Start of Block

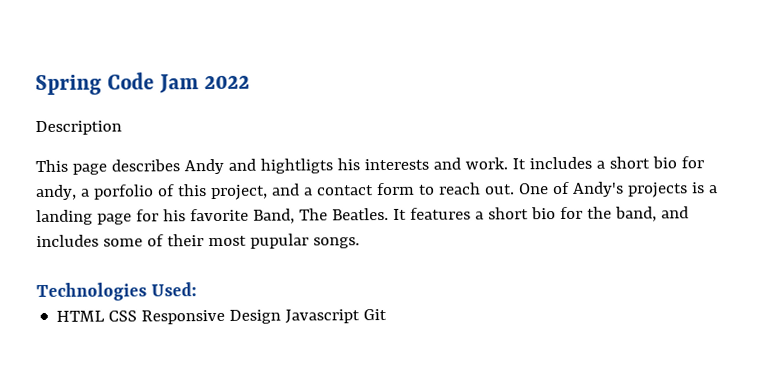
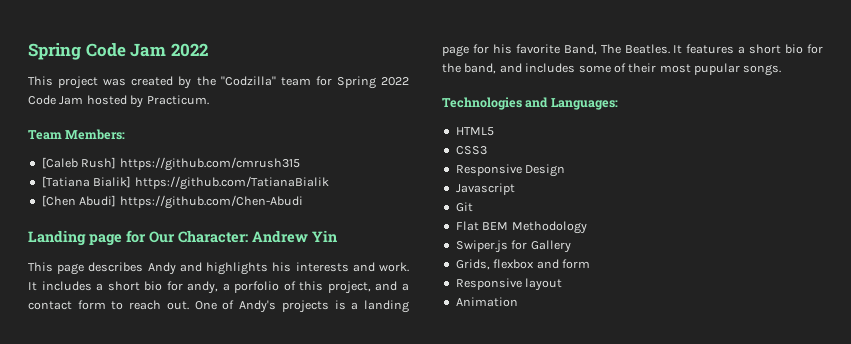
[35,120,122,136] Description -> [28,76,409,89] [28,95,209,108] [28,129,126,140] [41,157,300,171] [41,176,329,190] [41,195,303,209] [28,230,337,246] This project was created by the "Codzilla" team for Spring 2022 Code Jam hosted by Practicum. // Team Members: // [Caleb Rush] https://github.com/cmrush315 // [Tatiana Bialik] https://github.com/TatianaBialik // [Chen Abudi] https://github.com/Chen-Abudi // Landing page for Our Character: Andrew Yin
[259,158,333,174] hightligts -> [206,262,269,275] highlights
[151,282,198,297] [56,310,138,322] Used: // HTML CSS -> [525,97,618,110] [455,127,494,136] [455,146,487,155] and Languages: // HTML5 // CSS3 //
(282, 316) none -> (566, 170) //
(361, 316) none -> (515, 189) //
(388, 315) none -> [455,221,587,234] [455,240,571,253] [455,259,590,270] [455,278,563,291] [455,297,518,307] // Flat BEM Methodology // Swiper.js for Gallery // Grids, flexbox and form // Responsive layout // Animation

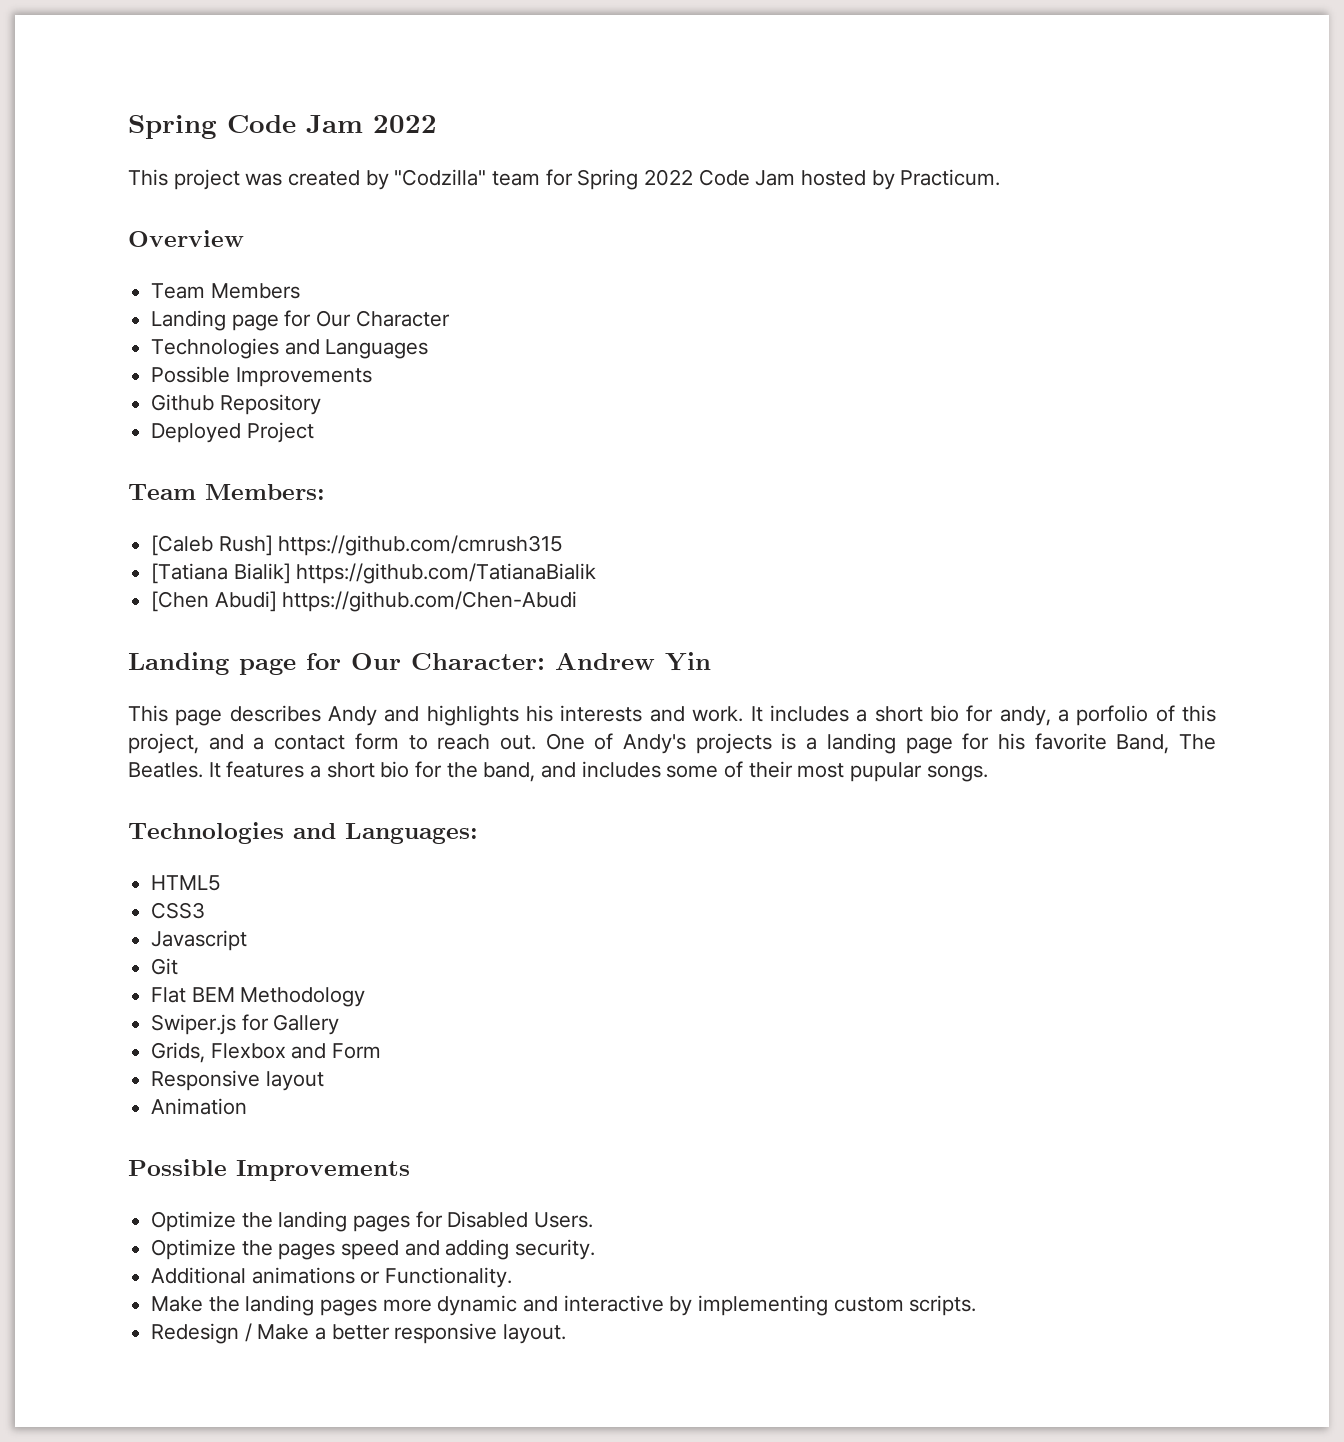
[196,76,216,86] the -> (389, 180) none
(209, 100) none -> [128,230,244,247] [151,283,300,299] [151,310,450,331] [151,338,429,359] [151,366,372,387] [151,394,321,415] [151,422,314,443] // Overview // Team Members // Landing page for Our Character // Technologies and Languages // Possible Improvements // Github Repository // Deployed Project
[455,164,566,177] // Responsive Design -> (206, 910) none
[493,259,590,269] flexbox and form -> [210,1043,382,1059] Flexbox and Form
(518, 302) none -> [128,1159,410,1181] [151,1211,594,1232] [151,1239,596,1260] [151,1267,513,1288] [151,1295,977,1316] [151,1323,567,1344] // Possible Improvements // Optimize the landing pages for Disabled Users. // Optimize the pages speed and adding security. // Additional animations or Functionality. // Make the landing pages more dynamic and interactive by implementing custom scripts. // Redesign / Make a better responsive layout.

End of Block
Start of Block

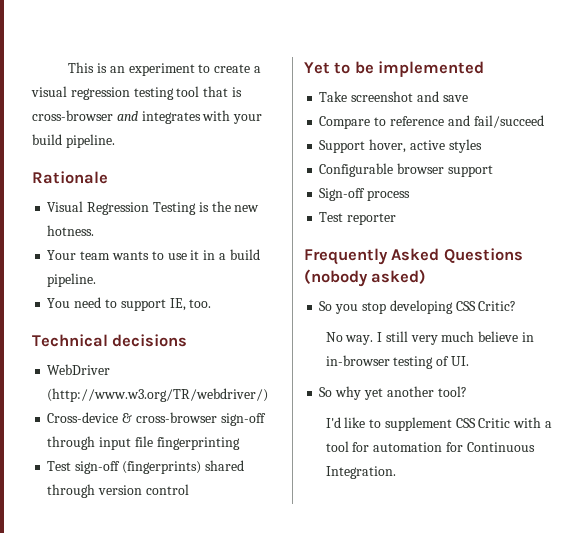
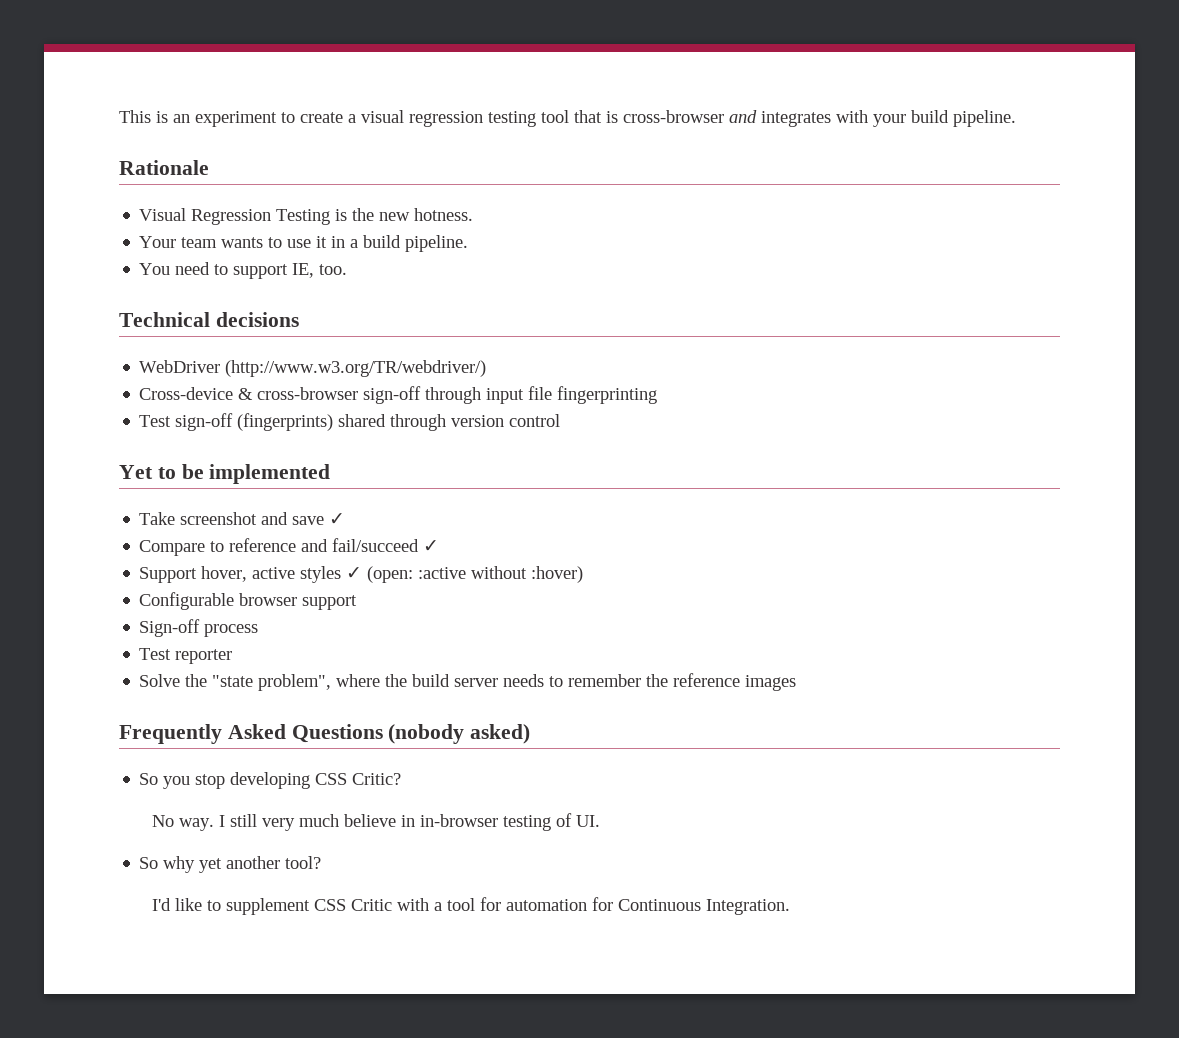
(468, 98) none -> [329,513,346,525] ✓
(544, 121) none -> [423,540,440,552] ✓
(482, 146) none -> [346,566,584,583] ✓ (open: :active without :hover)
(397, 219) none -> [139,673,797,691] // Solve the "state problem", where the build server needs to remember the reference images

End of Block
Start of Block

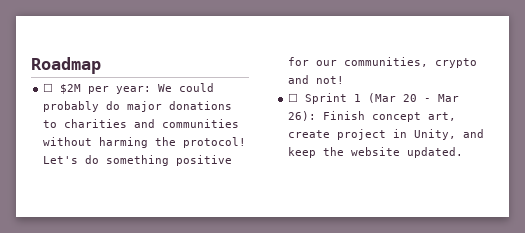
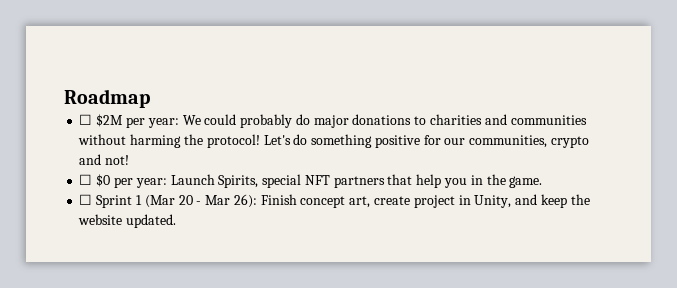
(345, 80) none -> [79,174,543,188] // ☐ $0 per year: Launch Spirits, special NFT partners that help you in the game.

End of Block

| Task description |
Reproduce exactly, and only, the part of the listing above that begins at the line with "(544, 121) none -> [423,540,440,552] ✓" and goes on through the line with "(397, 219) none".

| Answer space |
(544, 121) none -> [423,540,440,552] ✓
(482, 146) none -> [346,566,584,583] ✓ (open: :active without :hover)
(397, 219) none -> [139,673,797,691] // Solve the "state problem", where the build server needs to remember the reference images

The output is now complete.